Voici un plan qui vous aidera à construire un tronc et des fessiers solides :
L'exercice du chien oiseau améliore la stabilité et l'engagement du tronc. De plus, il entraîne également votre équilibre et votre coordination, ce qui en fait un excellent entraînement à faible impact pour les personnes de tous niveaux de forme physique.
Comment faire :
- Commencez à quatre pattes avec vos poignets sous vos épaules et vos genoux sous vos hanches
- Gardez votre colonne vertébrale et votre cou neutres.

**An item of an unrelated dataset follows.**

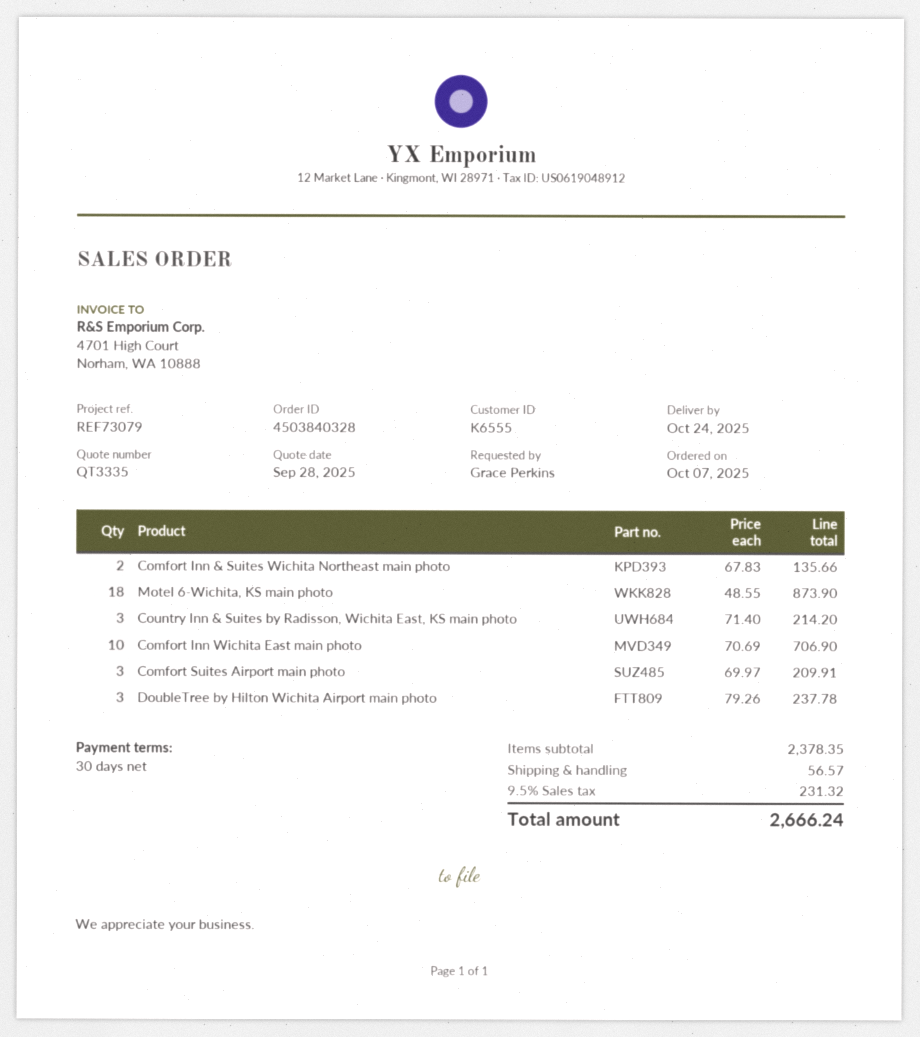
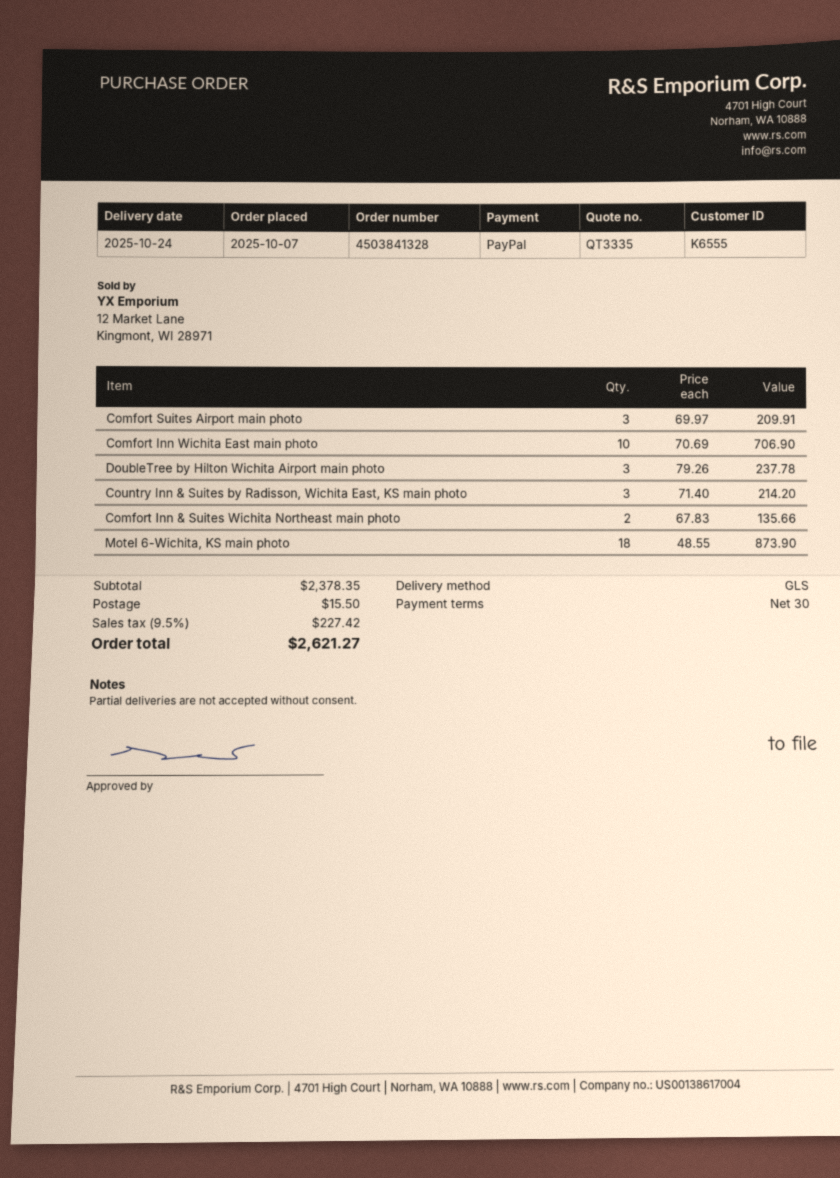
order number: 4503840328 -> 4503841328
shipping: 56.57 -> 15.50
tax: 9.5% = 231.32 -> 9.5% = 227.42
total: 2666.24 -> 2621.27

- Contractez votre tronc et tirez vos omoplates vers le bas de votre dos vers vos hanches
- Pour commencer l'exercice, redressez et soulevez simultanément votre jambe gauche et votre bras droit.
- Maintenez pendant 2 secondes
- Pliez et abaissez votre jambe et votre bras vers la position de départ.
- Changez et soulevez votre jambe droite et votre bras gauche.
- Maintenez pendant 2 secondes
- Pliez et abaissez votre jambe et votre bras vers la position de départ
- Répétez pour 10 à 15 répétitions
Des muscles du plancher pelvien forts et en bonne santé sont essentiels à votre santé et votre forme physique et ne devraient pas être négligés. Pratiquer des exercices du plancher pelvien peut aider à améliorer le contrôle de la vessie et des intestins, à améliorer la fonction sexuelle et à prévenir le prolapsus des organes pelviens.
- _Nipa, S. I., Sriboonreung, T., Paungmali, A., & Phongnarisorn, C. (2022). Les effets de l'exercice des muscles du plancher pelvien combiné à l'exercice de stabilité du tronc chez les femmes souffrant d'incontinence urinaire d'effort après le traitement de douleurs lombaires chroniques non spécifiques. Advances in urology, 2022, 2051374. https://doi.org/10.1155/2022/2051374 _
- _NHS. (2020). Qu'est-ce que les exercices du plancher pelvien. NHS.UK https://www.nhs.uk/common-health-questions/womens-health/what-are-pelvic-floor-exercises/ _
- _Huang, Y. C., & Chang, K. V. (2022). Exercices de Kegel. Dans StatPearls. StatPearls Publishing. _





Les exercices du plancher pelvien peuvent améliorer le contrôle de la vessie et des intestins, améliorer la fonction sexuelle et réduire le risque de dysfonction du plancher pelvien. Un entraînement régulier peut également aider à prévenir des problèmes comme l'incontinence et le prolapsus des organes pelviens, surtout après l'accouchement.